Insomma, la voglia di sacrificarsi c’è, mancano le forze. «Degli organici dovrebbero occuparsene al ministero della Giustizia, è una questione che potrebbe potenziare molto la lotta alle cosche. È anche vero che si è persa un’occasione quando è stata fatta la riorganizzazione dei vari tribunali del distretto, si doveva pensare a dare più forza alla procura e al tribunale di Catanzaro. Così non è stato. Si è seguito un principio ragionieristico. Senza considerare che per istruire un processo di mafia sono necessari tempi più lunghi, maggiori energie e risorse. Dico che bisognerebbe guardare alla qualità dei procedimenti in capo a un ufficio e non solo alla quantità».

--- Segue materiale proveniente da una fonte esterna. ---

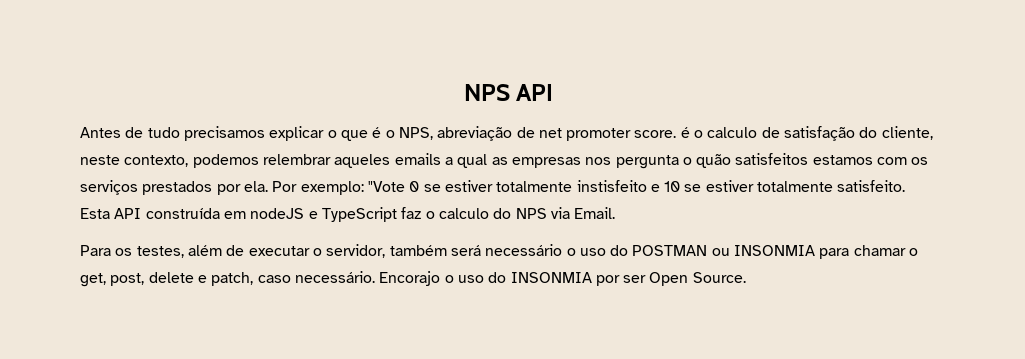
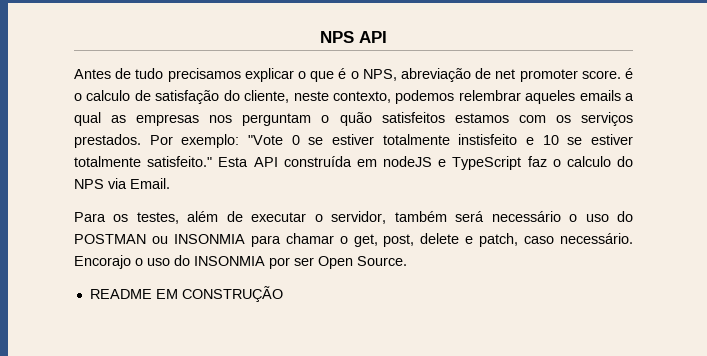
[615,155,679,169] pergunta -> [242,113,312,126] perguntam
[142,181,268,195] prestados por ela. -> [74,134,141,148] prestados.
[837,180,906,192] satisfeito. -> [147,156,213,167] satisfeito."
(746, 277) none -> [89,286,283,302] // README EM CONSTRUÇÃO

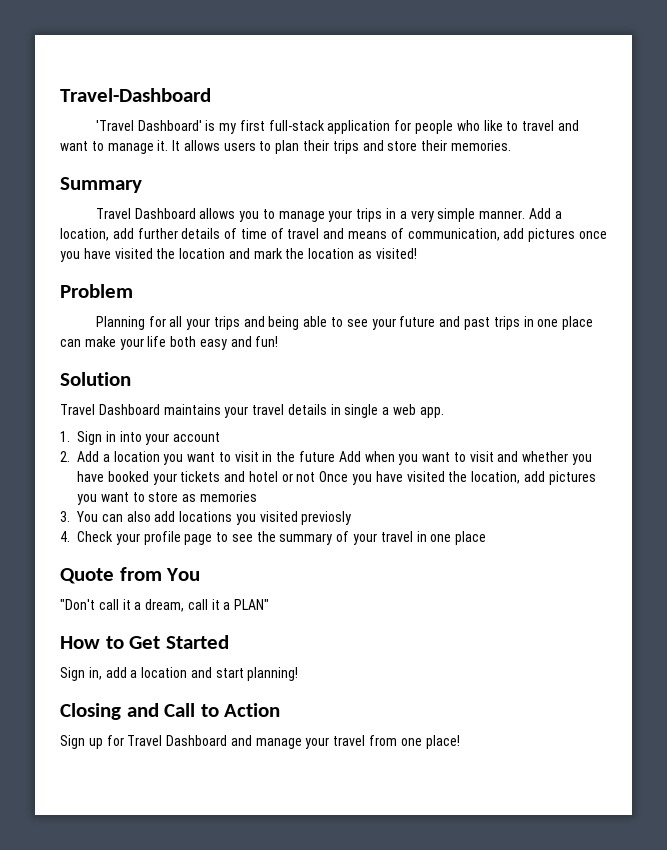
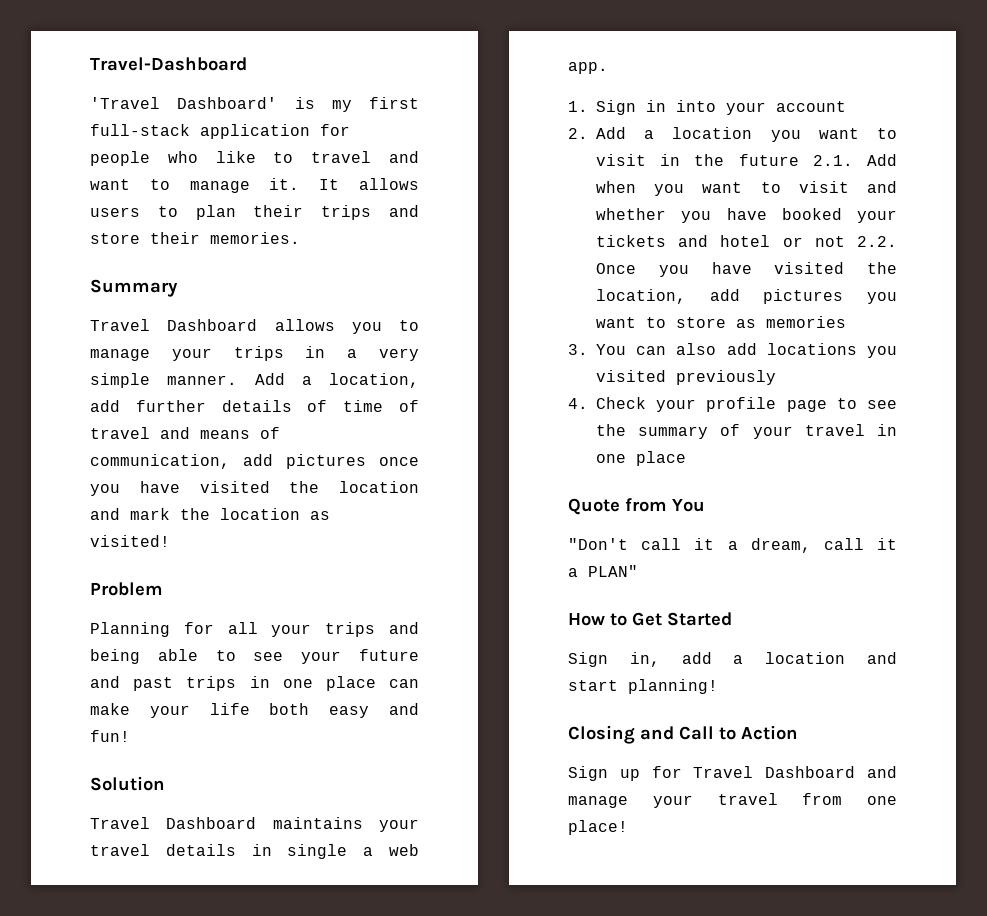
(336, 456) none -> [812,155,853,166] 2.1.
(316, 477) none -> [857,236,897,247] 2.2.
[301,511,352,525] previosly -> [676,370,776,385] previously

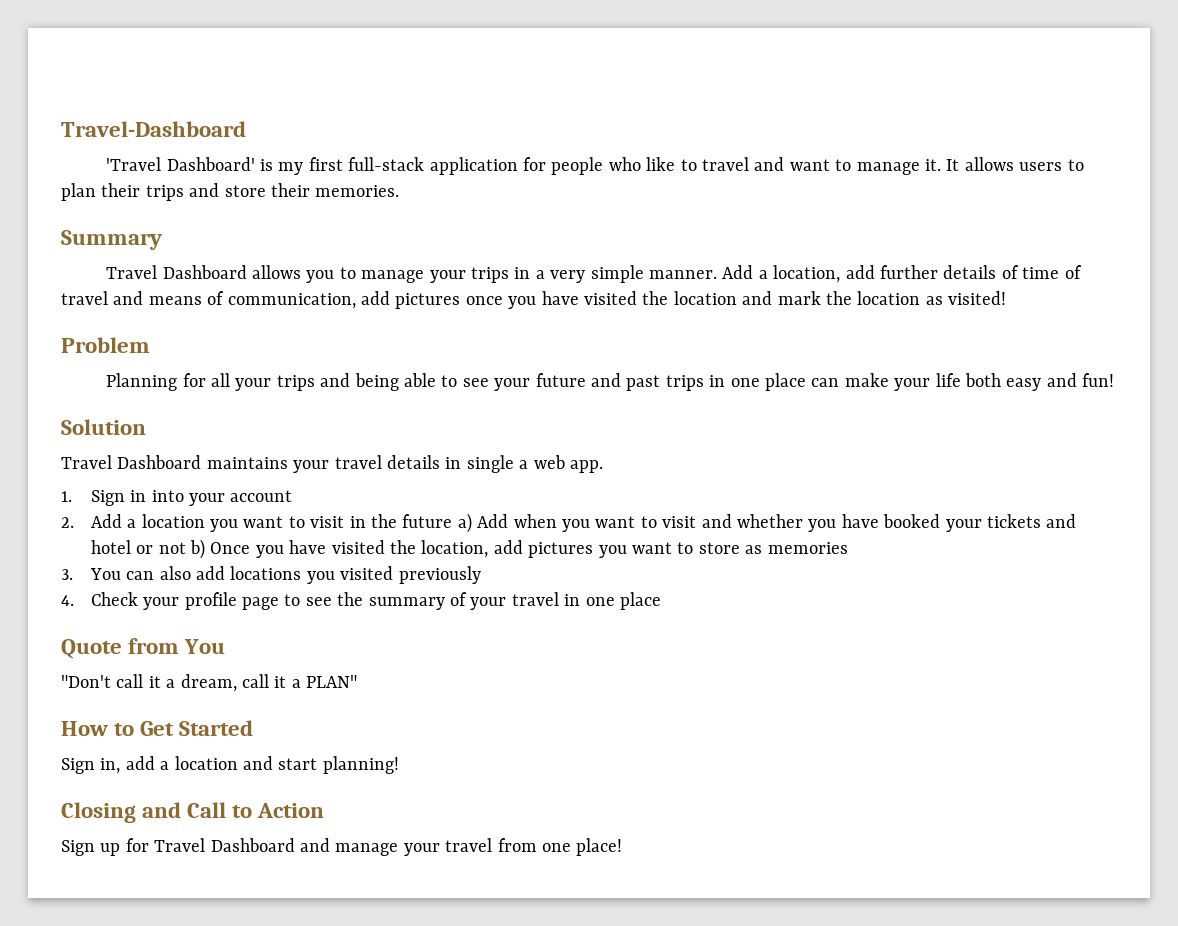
[812,155,853,166] 2.1. -> [457,513,472,533] a)
[857,236,897,247] 2.2. -> [189,539,205,559] b)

Se la carenza di organico in procura è grave, la mancanza di un numero adeguato di giudici per le indagini preliminari, che esaminano le richieste di arresto dei mafiosi e non solo, «è intollerabile», secondo il magistrato. «Sarebbe necessario aumentare il numero previsto nelle piante organiche e prevedere dei meccanismi di incentivazione per chi sceglie certe procure, così da coprire all’istante i posti vacanti. Non è possibile che ogni bollettino dei trasferimenti del Csm faccia cadere nella disperazione gli uffici giudiziari. Un esempio: il processo conosciuto con il nome Genesi (primo grande processo contro le cosche di Vibo Valentia, che ricade sotto il distretto di Catanzaro) è durato 17 anni. Sì ha capito bene, quasi vent’anni per processare la ‘ndrangheta perché i giudici cambiavano in continuazione e ogni volta bisognava cominciare da capo». Alla faccia dell’antimafia dei fatti.